[ Beneath the Waves ]

Home > Photography > Virtual Filters

Virtual Filters

article by Ben Lincoln

 

False colour imagery is my favourite application of exotic imaging systems, but in many cases it can provide practical real-world uses for general photography as well. For example, Kodak has developed a prototype sensor which uses near infrared light-sensitivity to boost the brightness of conventional photos (allowing for better low-light performance, allegedly without affecting the perceived colours of objects).

By capturing other spectral bands in addition to visible light, it is possible to achieve effects that would traditionally be accomplished by placing a filter in front of the lens, or enhancing the final image in other ways by taking advantage of the changing properties of light across the spectrum. An additional benefit is that because all of this takes place in post-processing, there are no "irreversible decisions" made in the field by filtering out something you might change your mind and want later.

The techniques described in this article generally apply to landscape-style images which depict a "vista" including near and far objects. I will add others as time and experimentation permit. Because of the physics involved, it is generally possible to approximate the same effects with only a traditional photograph by substituting the nearest human-visible band for the non-human-visible band in question (e.g. using blue instead of ultraviolet-A, using red instead of near infrared). Of course, the results will likely not be as dramatic because there is no additional, expanded photographic information available.

Ultraviolet-A Mask

Most casual photographers know that ultraviolet light is associated with "haze" in images. This is because Earth's atmosphere scatters ultraviolet light more than it does visible light, and in fact this effect extends through the adjacent areas of the spectrum, with blue light being scattered more than green light, and green light being scattered more than red light. This resulted in the creation decades ago of the "haze filter" and the "skylight filter", which reduce the amount of ultraviolet and blue light that can pass through the lens onto the digital sensor or film[1].

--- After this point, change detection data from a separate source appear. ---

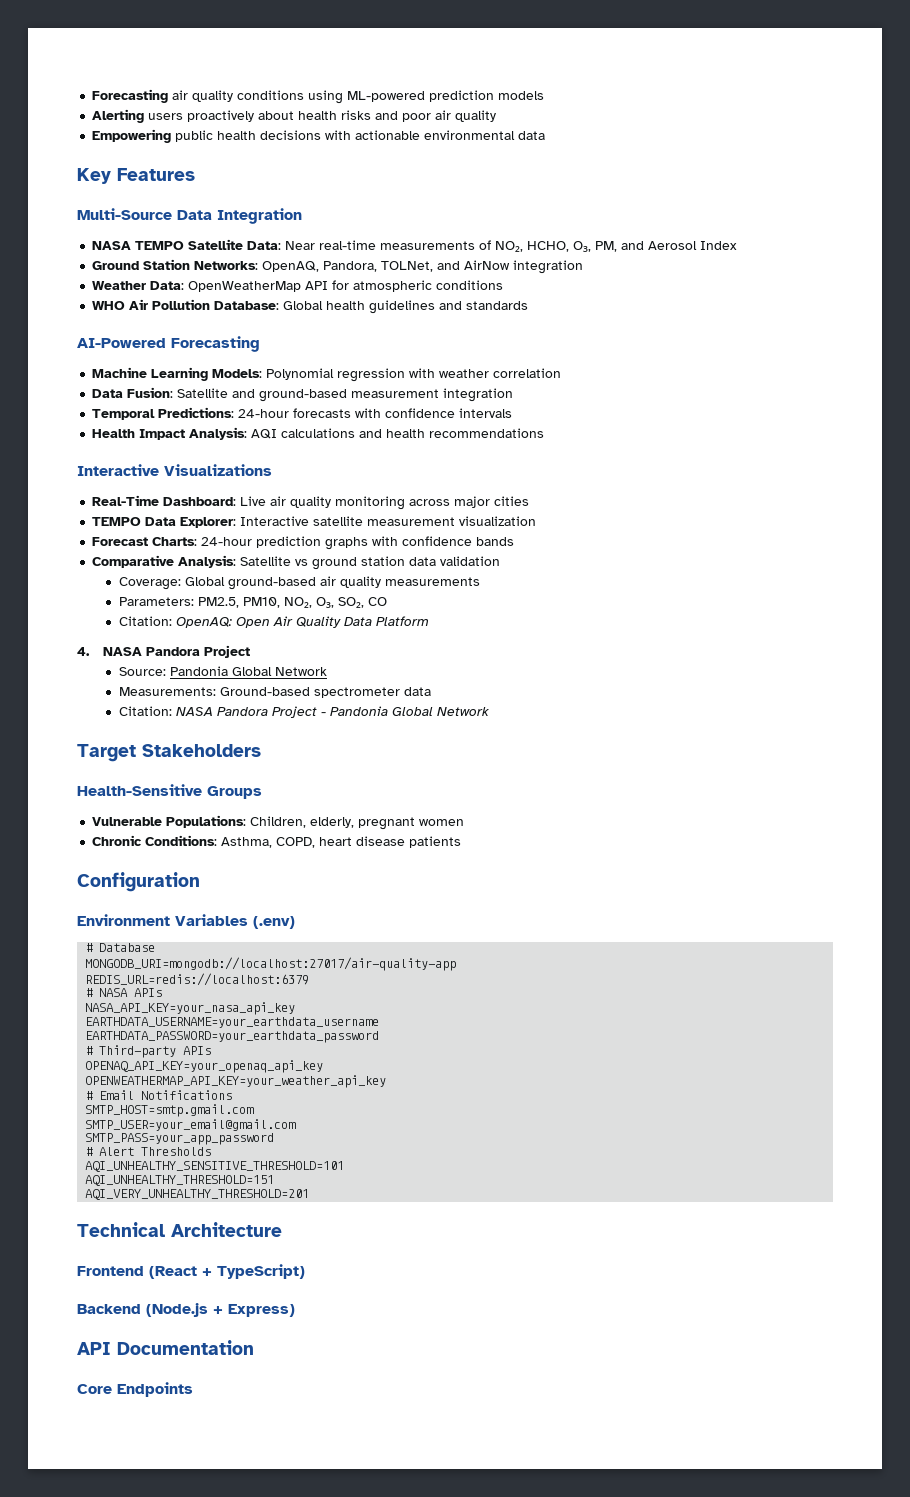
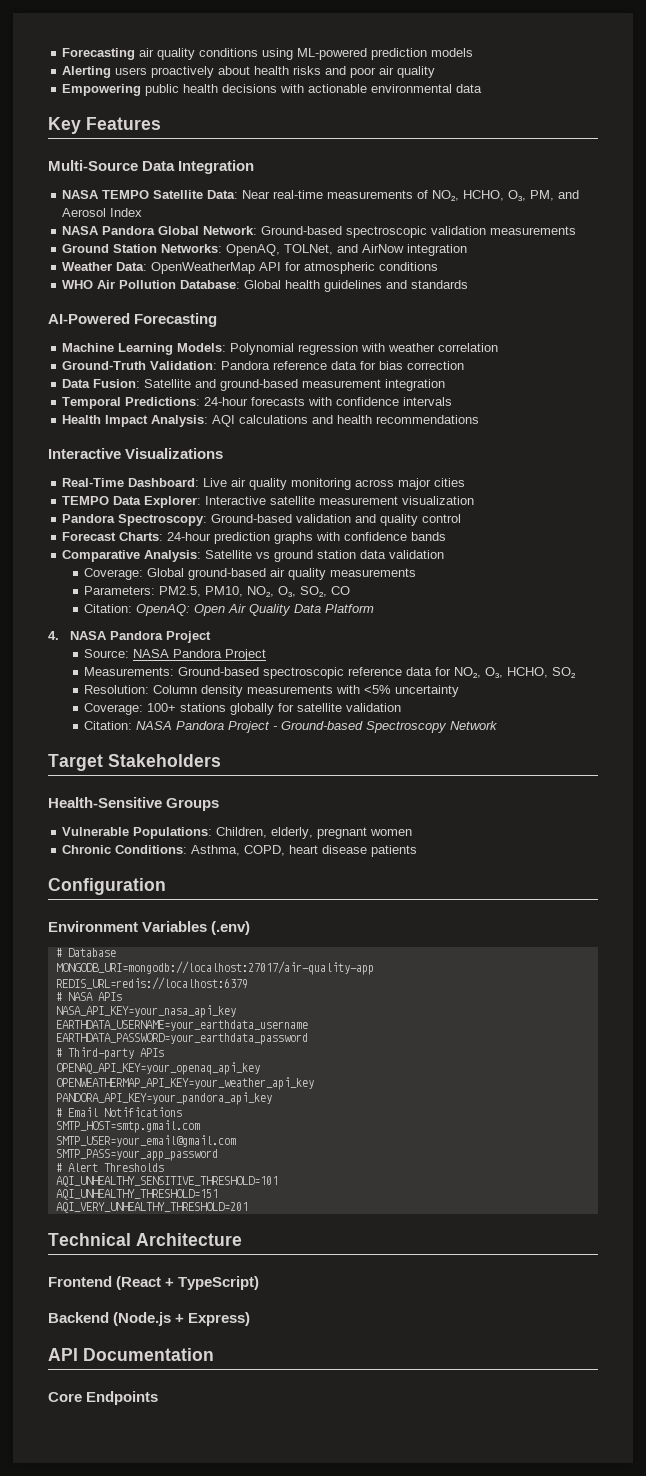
+ NASA Pandora Global Network: Ground-based spectroscopic validation measurements
- Ground Station Networks: OpenAQ, Pandora, TOLNet, and AirNow integration
+ Ground Station Networks: OpenAQ, TOLNet, and AirNow integration
+ Ground-Truth Validation: Pandora reference data for bias correction
+ Pandora Spectroscopy: Ground-based validation and quality control
- Source: Pandonia Global Network
+ Source: NASA Pandora Project
- Measurements: Ground-based spectrometer data
+ Measurements: Ground-based spectroscopic reference data for NO₂, O₃, HCHO, SO₂
+ Resolution: Column density measurements with <5% uncertainty
+ Coverage: 100+ stations globally for satellite validation
- Citation: NASA Pandora Project - Pandonia Global Network
+ Citation: NASA Pandora Project - Ground-based Spectroscopy Network
+ PANDORA_API_KEY=your_pandora_api_key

For purposes of the two main types of "virtual filter" described below, a common element is necessary. This is a mask which isolates (more or less) the foreground from the background. Because of the atmospheric effect described above, an ultraviolet exposure provides an ideal starting point. Areas which are further away will appear to be covered in an increasingly bright fog, as if the photo were depicting a late-1990s 3D videogame.

  1. Copy the ultraviolet-A version of an image into a new file.
  2. Adjust the levels (preferably using an adjustment/effects layer) to maximize the contrast between the light and dark areas, while avoiding a "brick-wall" cutoff point. See the Los Angeles set below for an example.
  3. Keep this file handy for use shortly. It will be referred to as "the UVA mask".

Virtual Haze Filter

This method provides an effect which approximates the sharpening of distant objects provided by a traditional haze filter, while preserving the colour balance of the image (whether it represents human-visible light or is a false colour composite).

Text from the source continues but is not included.